Vitrectomy: In cases where blood has penetrated the interior gel of the eye, or where vitreous traction is threatening the retina, vitrectomy is used to remove the vitreous, blood or membranes that threaten the retina. This procedure is performed in an operating room and often includes laser done at the same time.
Transient complications of elevated blood sugar:
When the blood sugar level in diabetes becomes very elevated it can cause the human lens to swell with fluid. This often causes a shift in the glasses prescription which can manifest itself very rapidly. In the vast majority of cases the condition will resolve spontaneously and the prescription will return to its normal level. The process may take several weeks and often neccessitates the temporary use of several different pairs of glasses.

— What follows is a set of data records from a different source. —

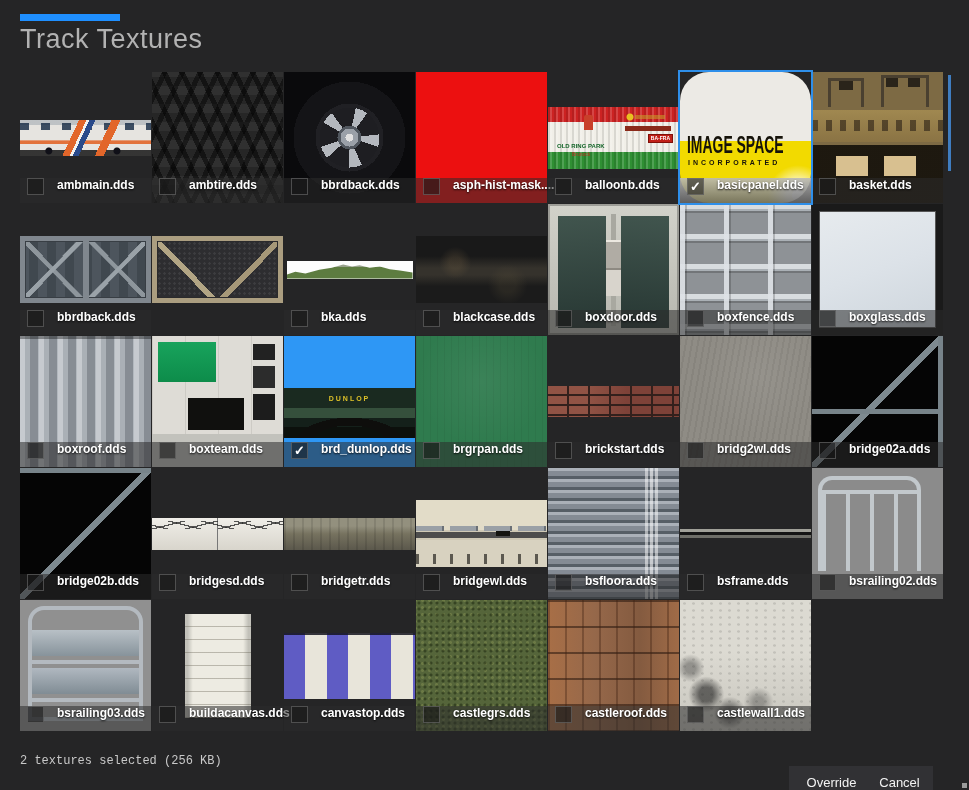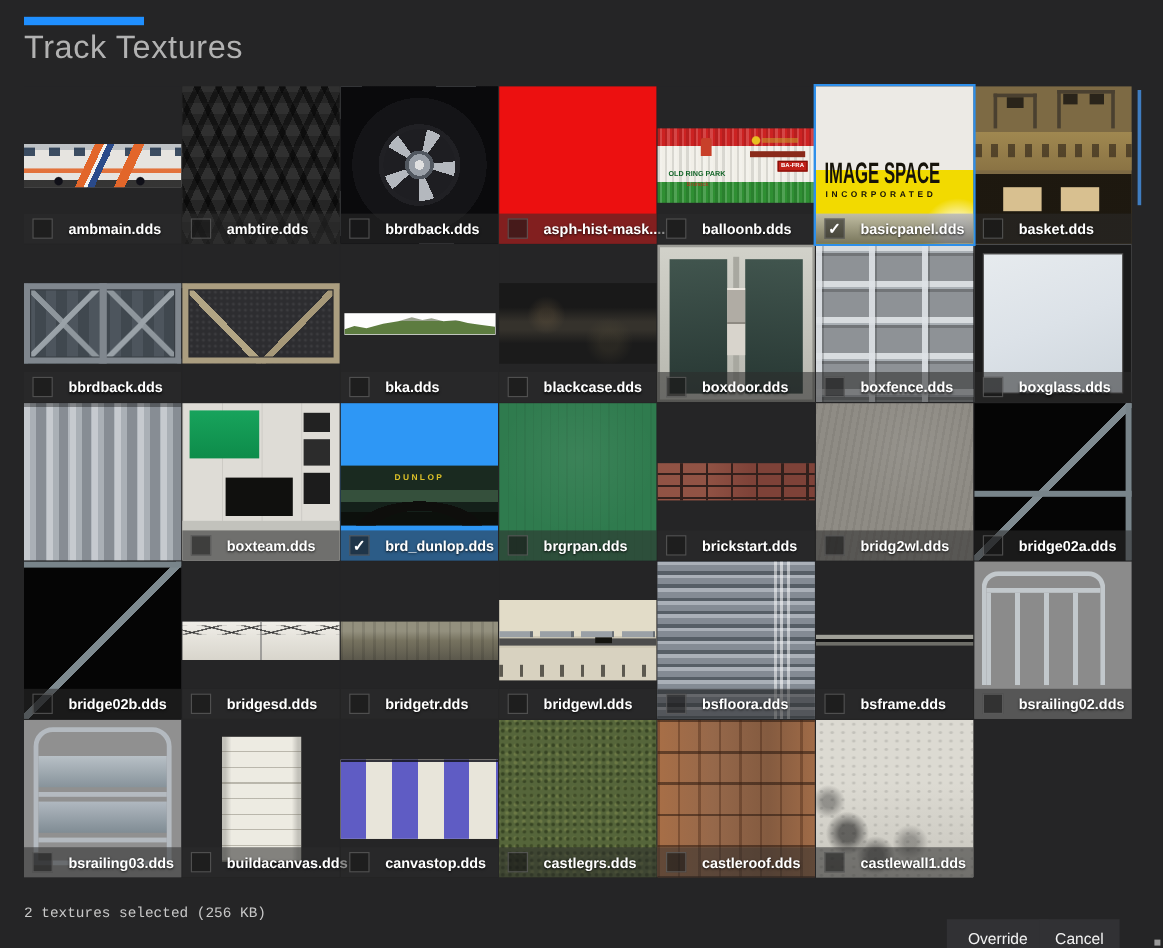--- a/index.html
+++ b/index.html
@@ -60,7 +60,7 @@
   .t-balloonb .ov-badge{right:6px;top:27px;font-size:5px;font-weight:bold;color:#fff;background:#c02018;border:1px solid #801008;padding:0 2px;line-height:7px;}
   .t-basicpanel{background:
     radial-gradient(circle at 90% 94%,#fff 0 6px,rgba(255,255,255,.85) 6px 11px,rgba(255,255,255,0) 30px),
-    linear-gradient(180deg,#eceae5 0 53%,#f2da00 53%);}
+    linear-gradient(180deg,#eceae5 0 53%,#f2da00 53%); border-radius: 29px;}
   .t-basicpanel .ov-line1{left:7px;top:59px;font-size:17px;font-weight:bold;color:#16130a;transform:scale(.82,1.45);transform-origin:top left;}
   .t-basicpanel .ov-line2{left:8px;top:87px;font-size:7px;font-weight:bold;letter-spacing:3px;color:#16130a;}
   .t-basket{background:

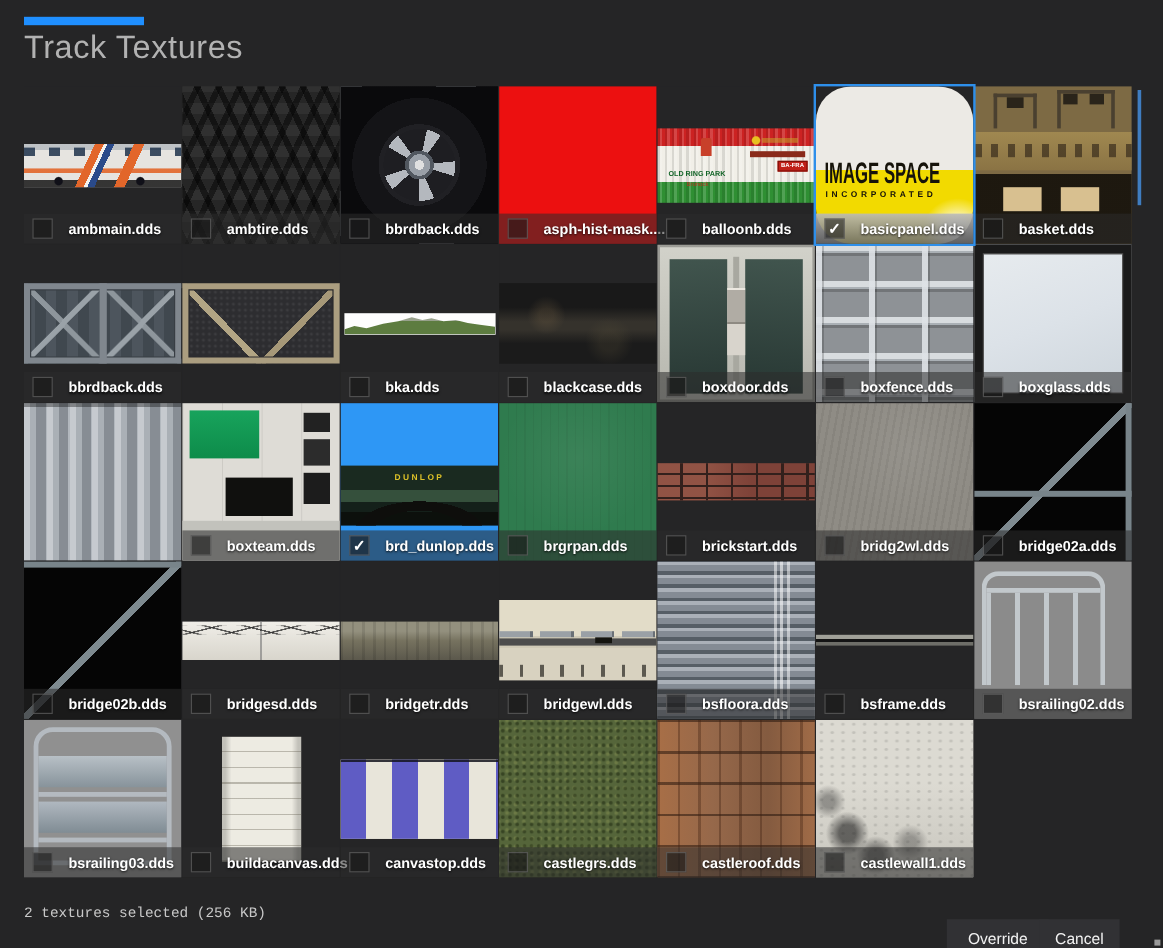--- a/index.html
+++ b/index.html
@@ -19,7 +19,7 @@
   .tile{position:relative;width:131px;height:131px;background:var(--bg);}
   .tile.focused{box-shadow:0 0 0 2px var(--selection);z-index:2;}
   .img{position:absolute;inset:0;margin:auto;overflow:hidden;}
-  .caption{position:absolute;left:0;right:0;bottom:0;height:25px;display:flex;align-items:center;background:rgba(44,44,44,.55);z-index:1;}
+  .caption{position:absolute;left:0;right:0;bottom:0;height:25px;display:flex;background:rgba(44,44,44,.55);z-index:1;}
   .tile.focused .caption{background:linear-gradient(180deg,rgba(186,186,186,.88),rgba(104,104,104,.88));}
   .checkbox{width:17px;height:17px;margin-left:7px;background:rgba(22,22,22,.55);border:1px solid rgba(120,120,120,.55);flex:0 0 auto;display:flex;align-items:center;justify-content:center;}
   .check{color:#fff;font-size:13px;line-height:1;font-weight:bold;}

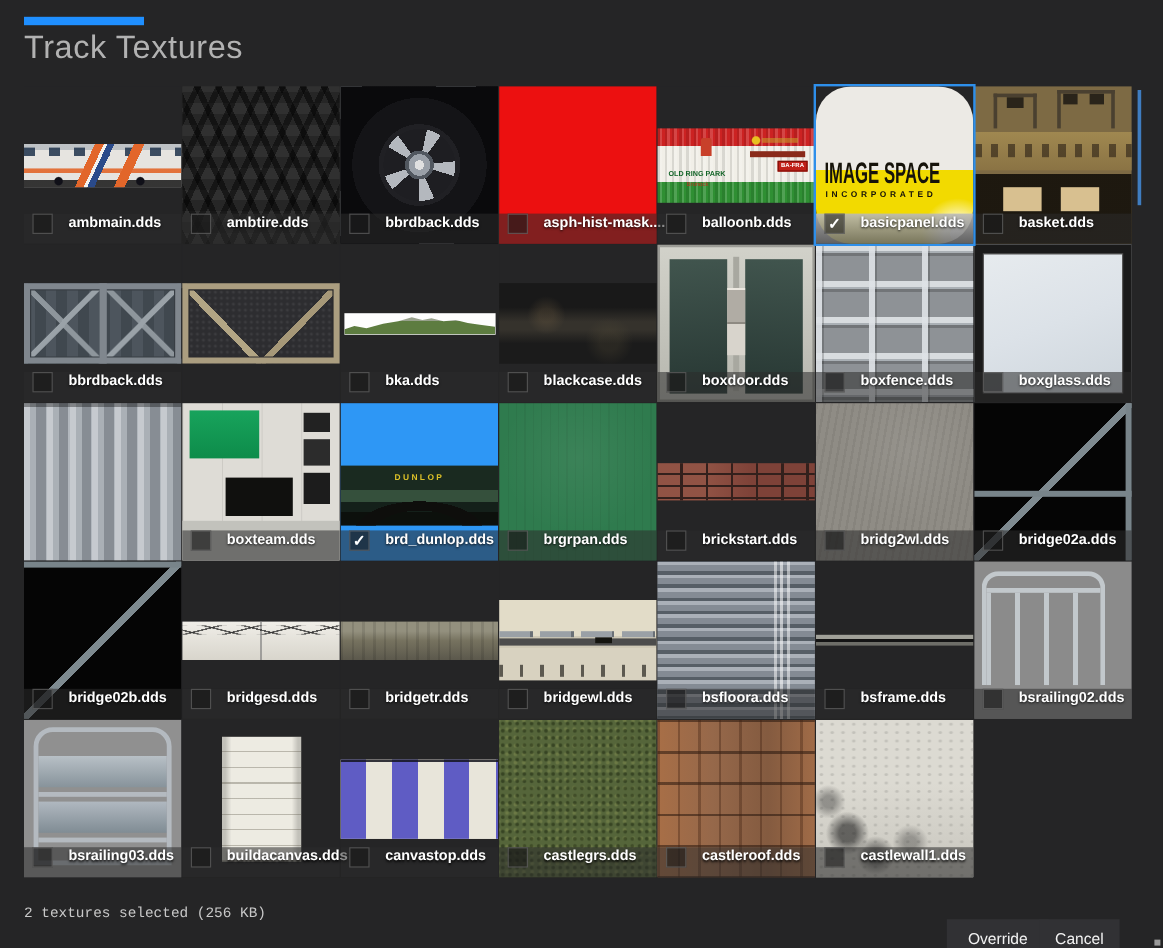--- a/index.html
+++ b/index.html
@@ -327,6 +327,10 @@
     </div>
     <div class="tile">
       <div class="img t-boxroof"></div>
+      <div class="caption">
+        <span class="checkbox"></span>
+        <span class="label">boxroof.dds</span>
+      </div>
     </div>
     <div class="tile">
       <div class="img t-boxteam"></div>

Diabetes may increase the likelihood of developing glaucoma, a disease where increased pressure in the eye damages the optic nerve. A more severe form of glaucoma can occur also, called “neovascular glaucoma”. Here, abnormal blood vessels begin to grow on the iris near the front of the eye. This can occur with proliferative diabetic retinopathy. Unless this condition is treated early on with laser it can cause very high pressures and permanent damage to the optic nerve and to the vision.
Prevention of Diabetic Complications
Early detection of diabetic eye complications is crucial in the successful management of retinopathy. In most cases retinopathy is easily detectable and can be treated quite easily when detected at an early stage. Eye exams for diabetics should include papillary dilation and should be performed on a regular basis, usually every 6 months to one year.